Conceptually I have never really understood Ohm's law, other than using it in calculations. My brain just cannot understand why this equation works.

I was wondering if there is some sort of gravity equivalent to perhaps conceptualise it a bit better.

Voltage: would be the acceleration due to gravity: 9.81 m/s/s.

Resistance: Perhaps the slope of something falling down, like down an incline ramp?

Any help would be much appreciated

 

[PeroK]

Your question makes no sense to me, I'm sorry to say.

 

[A.T.]

I was wondering if there is some sort of gravity equivalent to perhaps conceptualise it a bit better.

Voltage: would be the acceleration due to gravity: 9.81 m/s/s.

Resistance: Perhaps the slope of something falling down, like down an incline ramp?

If anything, then the analogy would rather be:

Voltage: height difference between two points.
Electric field strength: slope of the incline.
Resistance: friction on a sliding block

But I assume this analogy will break down in many aspects.

 

[Nathi ORea]

Sorry I screwed up.

Wouldn't the gravitational field equivalent of voltage which is work per unit charge;

V = W/q
V= qEd/q
V= Ed

be

Work per unit mass

V(g) = W/m
V(g) = mgh/m
V(g) = gh

V(g) means 'gravitational' voltage

 

[Dale]

Summary:: Is there an gravity equivalent of Ohm's law?

Conceptually I have never really understood Ohm's law, other than using it in calculations.
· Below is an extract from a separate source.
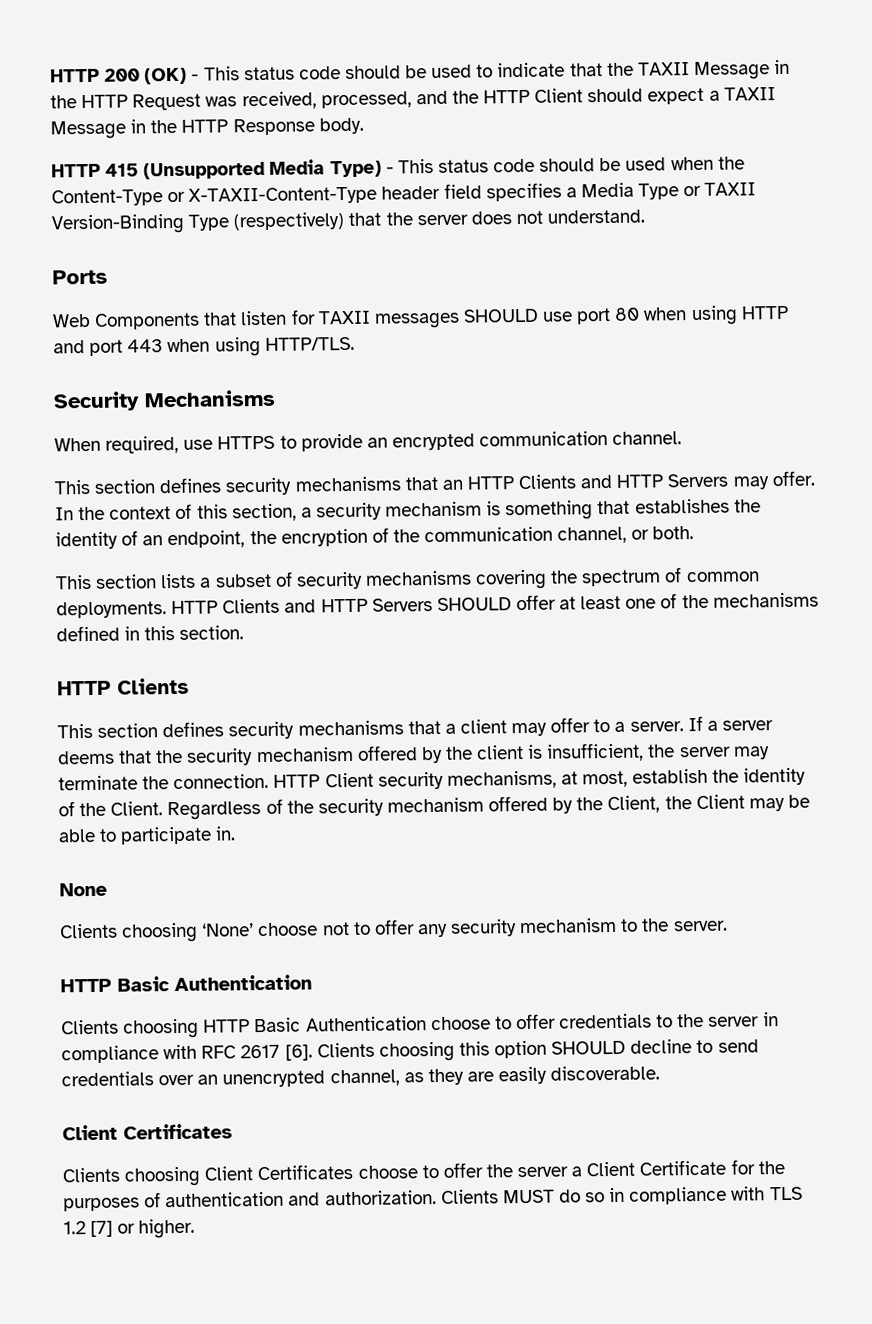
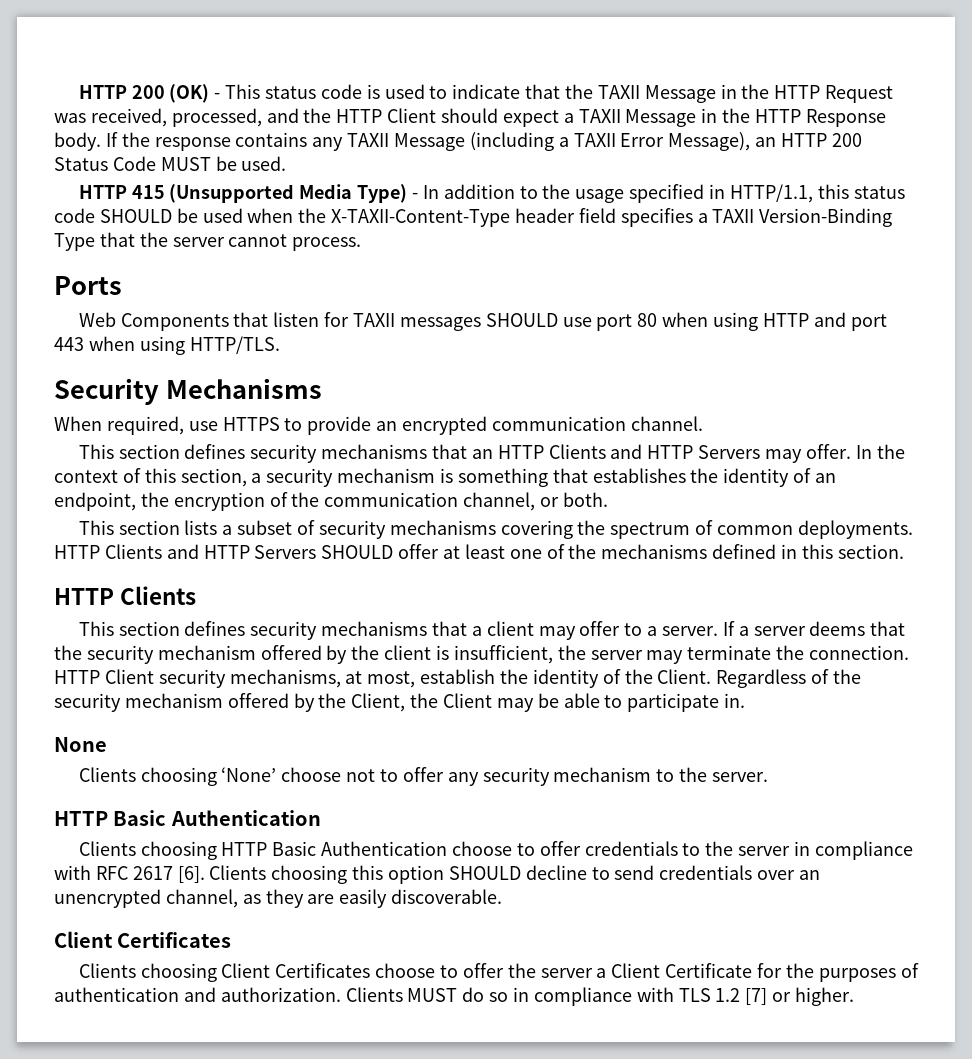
- HTTP 200 (OK) - This status code should be used to indicate that the TAXII Message in the HTTP Request was received, processed, and the HTTP Client should expect a TAXII Message in the HTTP Response body.
+ HTTP 200 (OK) - This status code is used to indicate that the TAXII Message in the HTTP Request was received, processed, and the HTTP Client should expect a TAXII Message in the HTTP Response body. If the response contains any TAXII Message (including a TAXII Error Message), an HTTP 200 Status Code MUST be used.
- HTTP 415 (Unsupported Media Type) - This status code should be used when the Content-Type or X-TAXII-Content-Type header field specifies a Media Type or TAXII Version-Binding Type (respectively) that the server does not understand.
+ HTTP 415 (Unsupported Media Type) - In addition to the usage specified in HTTP/1.1, this status code SHOULD be used when the X-TAXII-Content-Type header field specifies a TAXII Version-Binding Type that the server cannot process.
My brain just cannot understand why this equation works.

Looking for flawed analogies is going to be a waste of time.

Do you understand voltage and current?

For any material you can plot voltage vs current. For some materials, when you do that you get a straight line.

 

[davenn]

Sorry I screwed up.

Wouldn't the gravitational field equivalent of voltage which is work per unit charge;

V = W/q
V= qEd/q
V= Ed

be

Work per unit mass

V(g) = W/m
V(g) = mgh/m
V(g) = gh

V(g) means 'gravitational' voltage

Why are you making something very easy, much more difficult ?

There's no relationship/association between the other things you are trying to associate with V, I and R

cover the one you want to find and do the math on the other two

"I" is inversely proportional to resistance -- increasing the resistance decreases the current for a given voltage
"R" is inversely proportional to current -- an increase in the current means the resistance has to decrease for a given voltageOthers here may like to add more combinations :)

 

[anorlunda]

I'm not sure what the OP wants. Perhaps f=ma. Perhaps $f = (\frac{Gm_1}{r^2})m_2$

 

[DaveE]

Summary:: Is there an gravity equivalent of Ohm's law?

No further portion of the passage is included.